* **Aim of the exercise**
When you reach the line that contains "(633, 310) none" below, transcribe it and each line after it word for word to the end of the records, omitting pictures.

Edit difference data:
==================================================

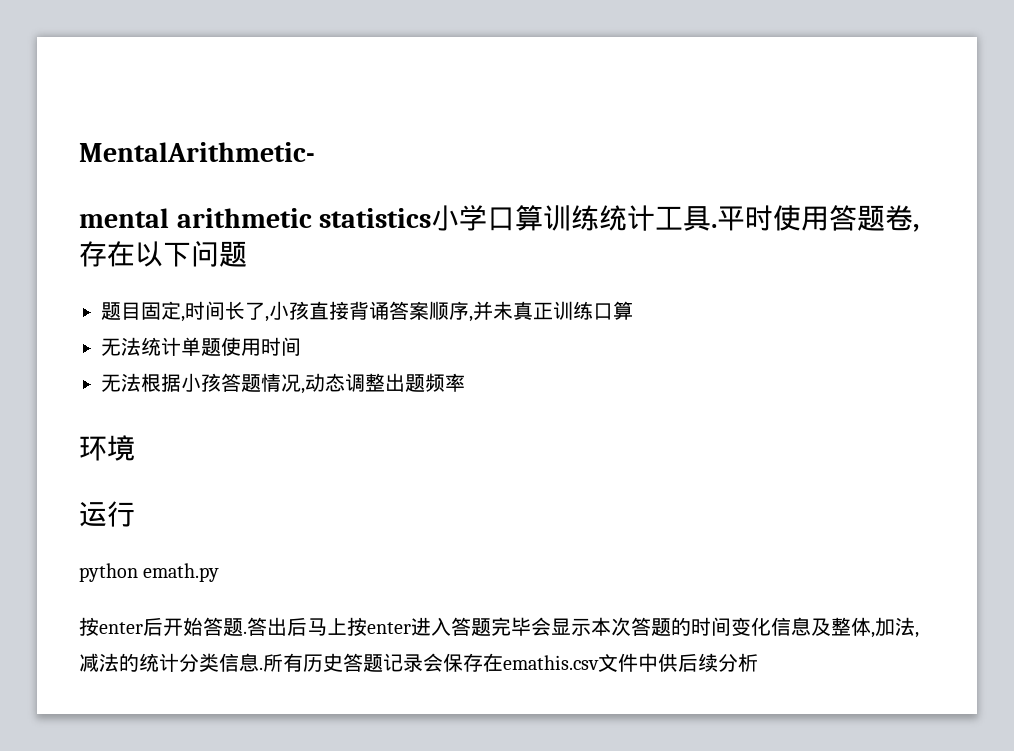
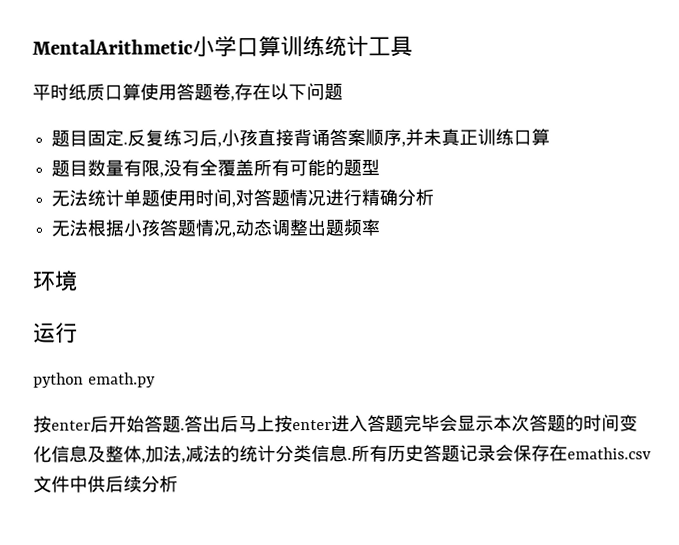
[79,142,315,162] [79,208,432,228] MentalArithmetic- // mental arithmetic statistics -> [32,39,193,55] MentalArithmetic
[711,205,774,231] .平时 -> [32,83,141,101] // 平时纸质口算
[181,301,265,322] ,时间长了 -> [123,129,219,147] .反复练习后
(633, 310) none -> [51,158,381,178] // 题目数量有限,没有全覆盖所有可能的题型
(301, 346) none -> [231,188,435,208] ,对答题情况进行精确分析

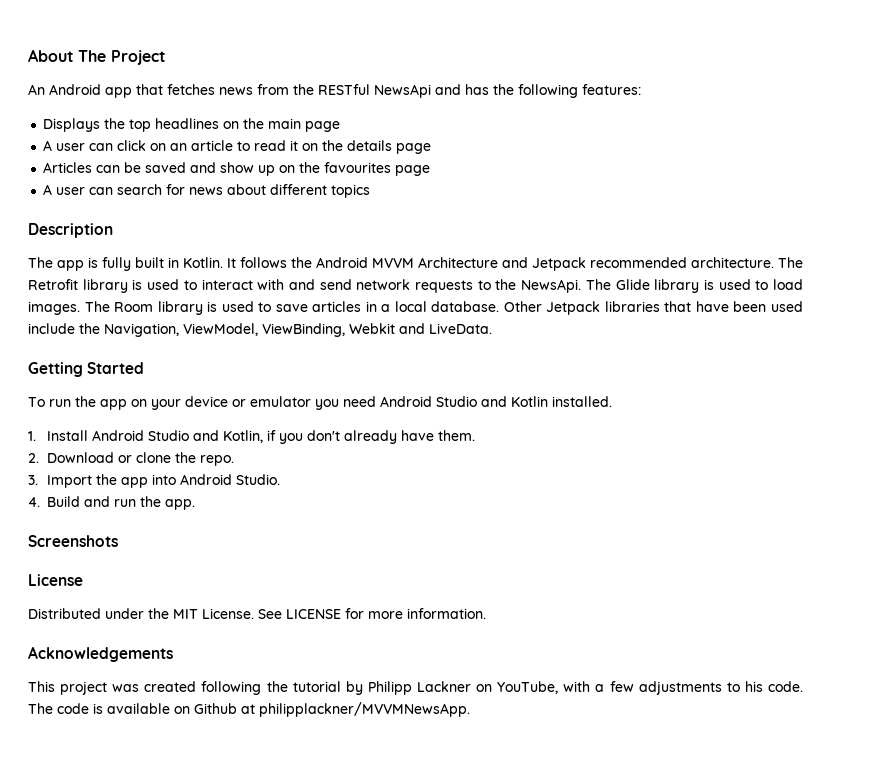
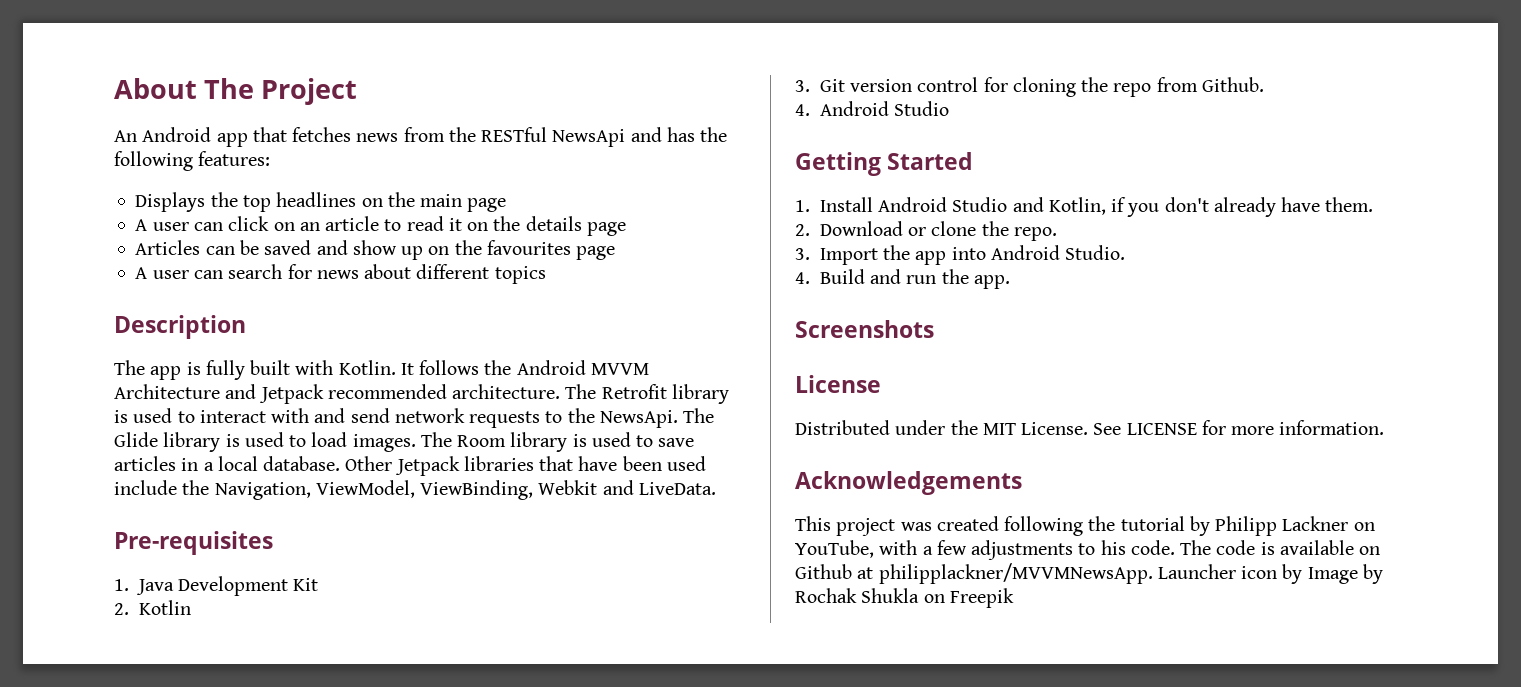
[168,257,179,268] in -> [295,360,334,375] with
[28,362,145,377] [28,396,612,410] Getting Started // To run the app on your device or emulator you need Android Studio and Kotlin installed. -> [114,531,273,555] [114,576,319,596] [114,600,191,615] [795,77,1264,97] [795,101,950,116] [795,152,974,176] Pre-requisites // 1. Java Development Kit // 2. Kotlin // 3. Git version control for cloning the repo from Github. // 4. Android Studio // Getting Started
(470, 709) none -> [1157,564,1383,584] [795,588,1014,608] Launcher icon by Image by Rochak Shukla on Freepik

==================================================

* **Reply to the exercise**
(633, 310) none -> [51,158,381,178] // 题目数量有限,没有全覆盖所有可能的题型
(301, 346) none -> [231,188,435,208] ,对答题情况进行精确分析

[168,257,179,268] in -> [295,360,334,375] with
[28,362,145,377] [28,396,612,410] Getting Started // To run the app on your device or emulator you need Android Studio and Kotlin installed. -> [114,531,273,555] [114,576,319,596] [114,600,191,615] [795,77,1264,97] [795,101,950,116] [795,152,974,176] Pre-requisites // 1. Java Development Kit // 2. Kotlin // 3. Git version control for cloning the repo from Github. // 4. Android Studio // Getting Started
(470, 709) none -> [1157,564,1383,584] [795,588,1014,608] Launcher icon by Image by Rochak Shukla on Freepik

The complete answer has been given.